- WORK TASK: With the pictures left out, write out exactly the lines of the listing below that run from the line with "row order: 科目编码 ascending -> 科目编码 descending" through the line with "其他对个人和家庭的补助 | 税额".

- SUPPLIED INFORMATION:
"""
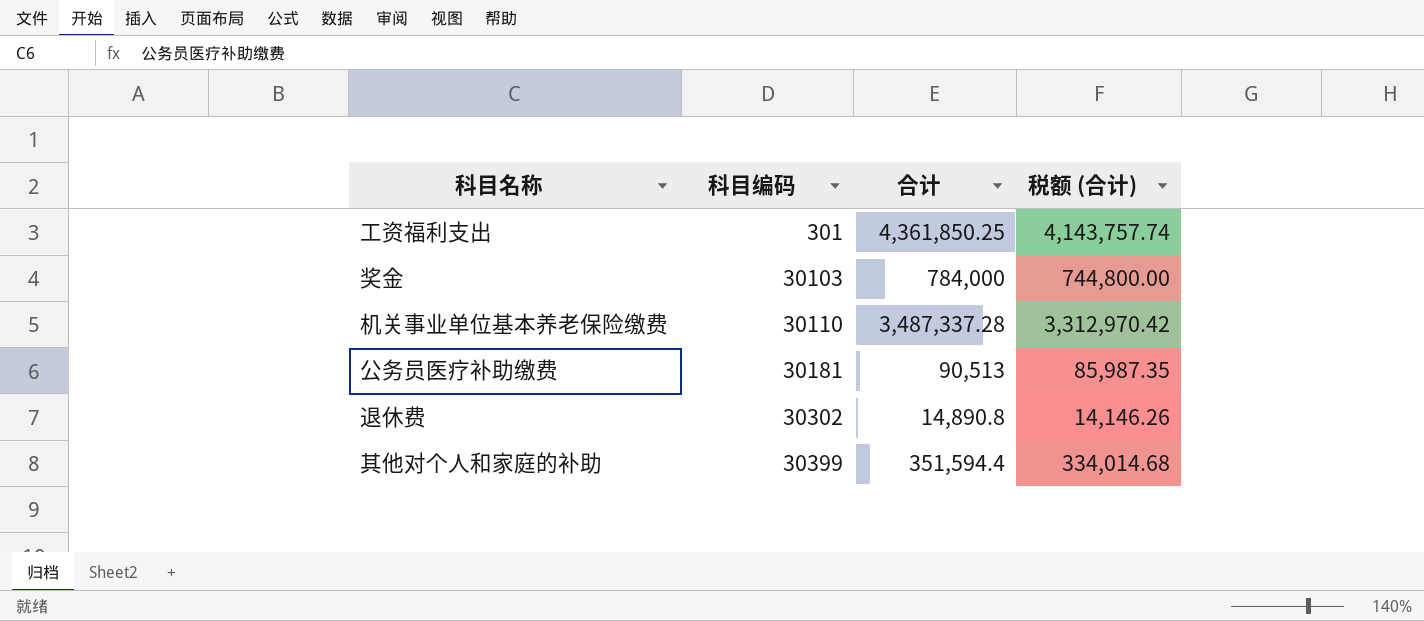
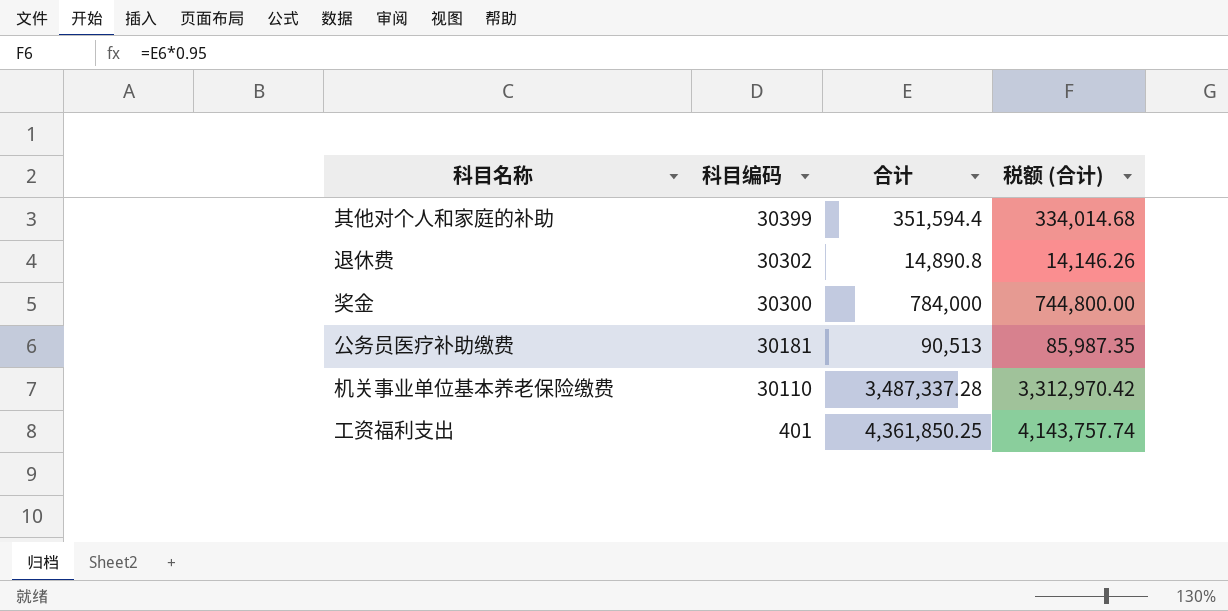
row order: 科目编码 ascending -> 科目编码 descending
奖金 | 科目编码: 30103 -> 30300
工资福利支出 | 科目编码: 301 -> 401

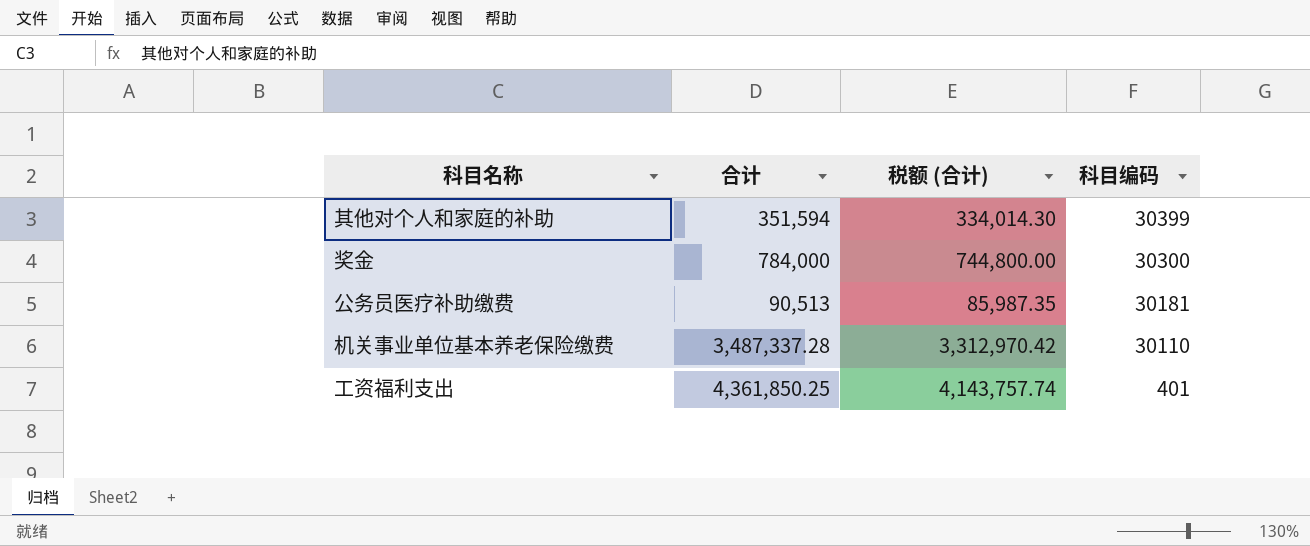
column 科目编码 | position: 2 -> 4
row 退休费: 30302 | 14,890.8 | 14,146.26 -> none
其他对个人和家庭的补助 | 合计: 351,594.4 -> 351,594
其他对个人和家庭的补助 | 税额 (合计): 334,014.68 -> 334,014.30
"""
"""
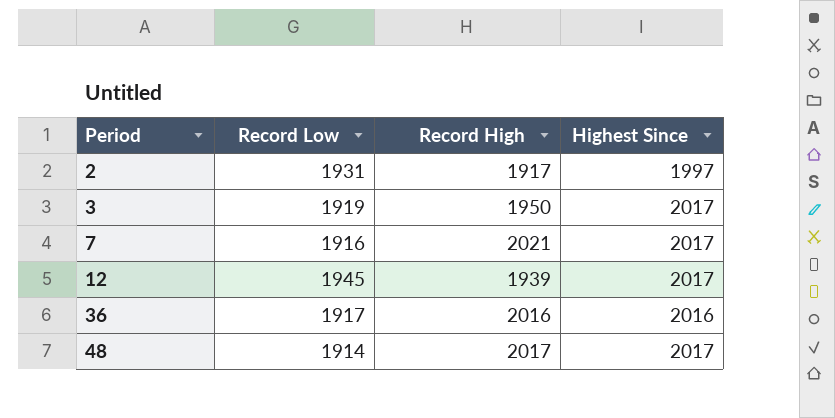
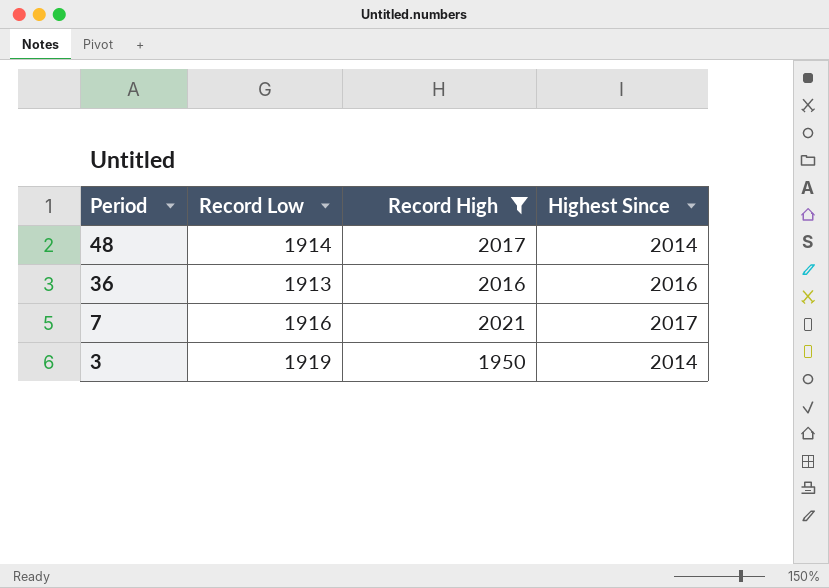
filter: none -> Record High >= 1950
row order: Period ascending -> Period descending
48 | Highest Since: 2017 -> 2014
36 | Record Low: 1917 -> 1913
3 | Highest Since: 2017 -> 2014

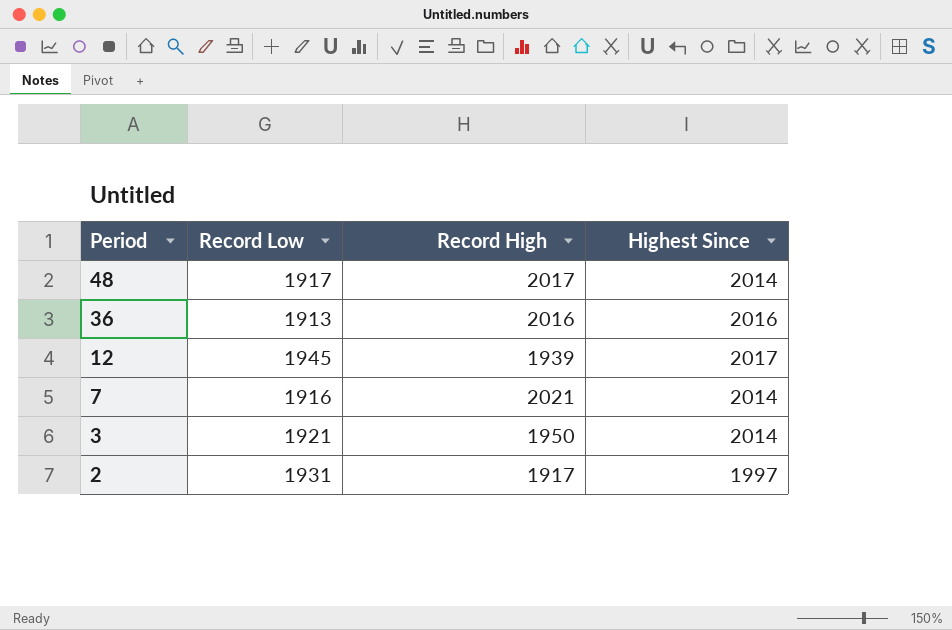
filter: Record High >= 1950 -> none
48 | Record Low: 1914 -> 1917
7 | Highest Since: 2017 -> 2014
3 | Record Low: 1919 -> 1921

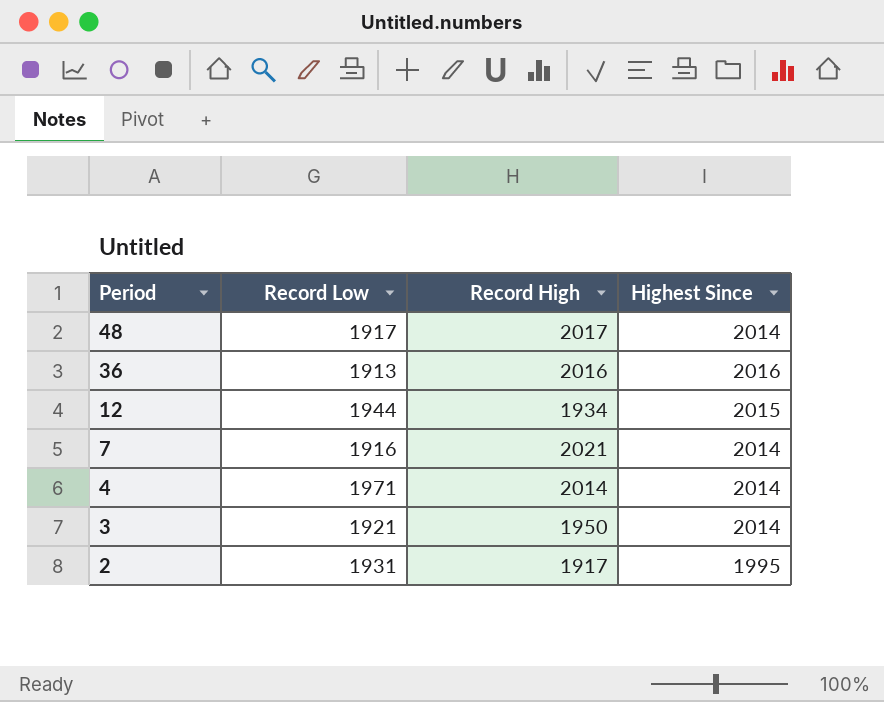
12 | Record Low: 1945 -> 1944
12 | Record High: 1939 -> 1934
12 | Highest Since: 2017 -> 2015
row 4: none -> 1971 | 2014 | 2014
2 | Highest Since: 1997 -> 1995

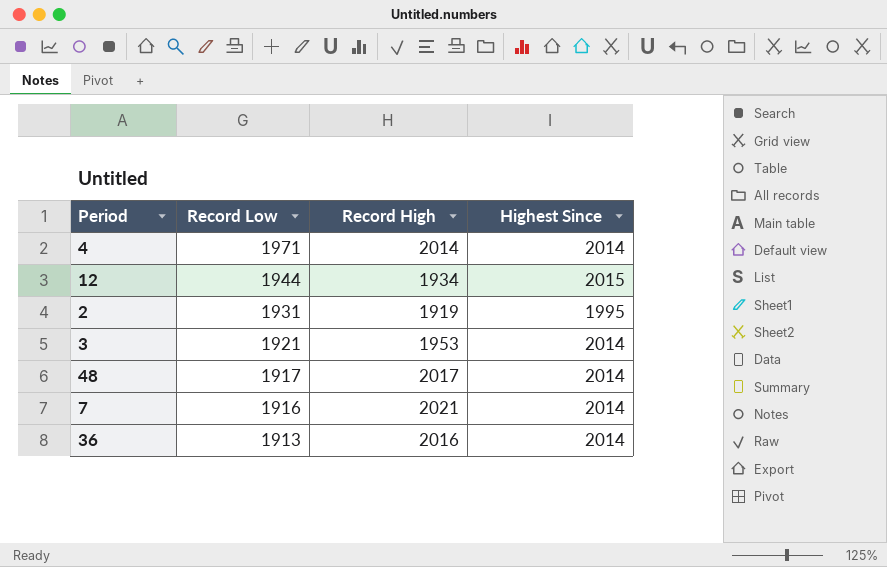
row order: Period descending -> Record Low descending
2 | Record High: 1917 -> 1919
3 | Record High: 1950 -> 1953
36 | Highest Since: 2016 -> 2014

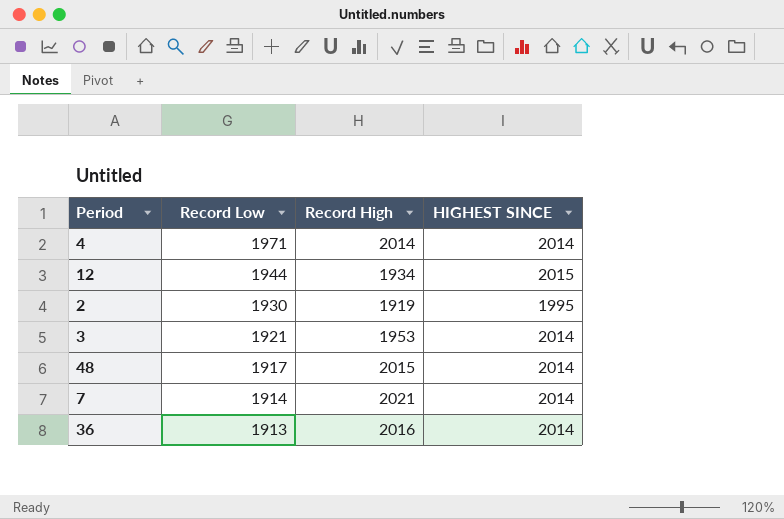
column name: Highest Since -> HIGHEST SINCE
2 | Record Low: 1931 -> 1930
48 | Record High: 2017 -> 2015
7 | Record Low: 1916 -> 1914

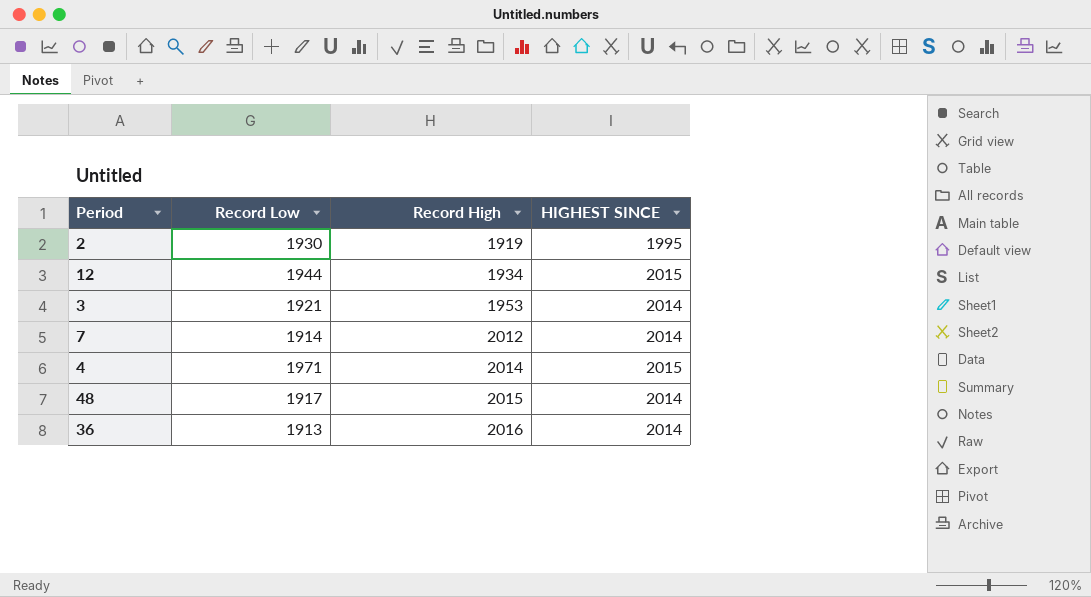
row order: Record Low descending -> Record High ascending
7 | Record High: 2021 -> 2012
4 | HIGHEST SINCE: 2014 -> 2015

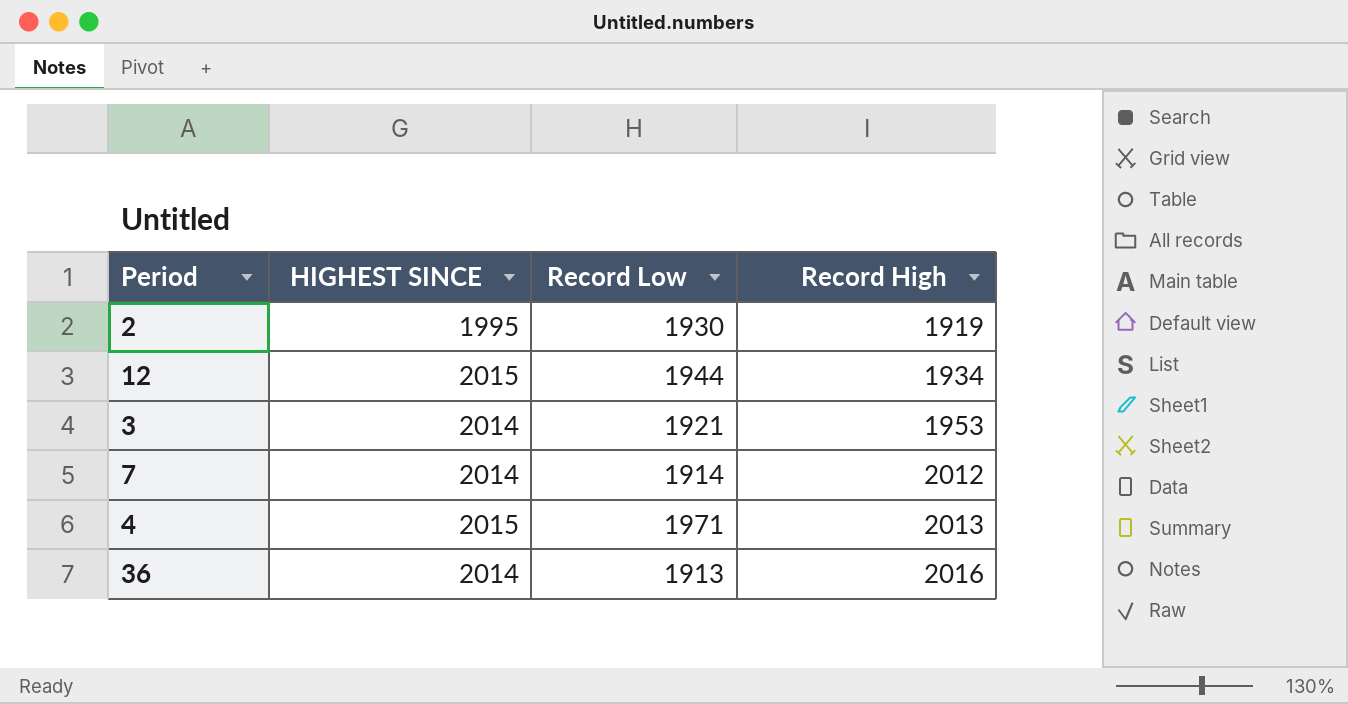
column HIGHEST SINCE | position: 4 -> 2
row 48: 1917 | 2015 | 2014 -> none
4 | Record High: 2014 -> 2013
"""
- OUTPUT:
row order: 科目编码 ascending -> 科目编码 descending
奖金 | 科目编码: 30103 -> 30300
工资福利支出 | 科目编码: 301 -> 401

column 科目编码 | position: 2 -> 4
row 退休费: 30302 | 14,890.8 | 14,146.26 -> none
其他对个人和家庭的补助 | 合计: 351,594.4 -> 351,594
其他对个人和家庭的补助 | 税额 (合计): 334,014.68 -> 334,014.30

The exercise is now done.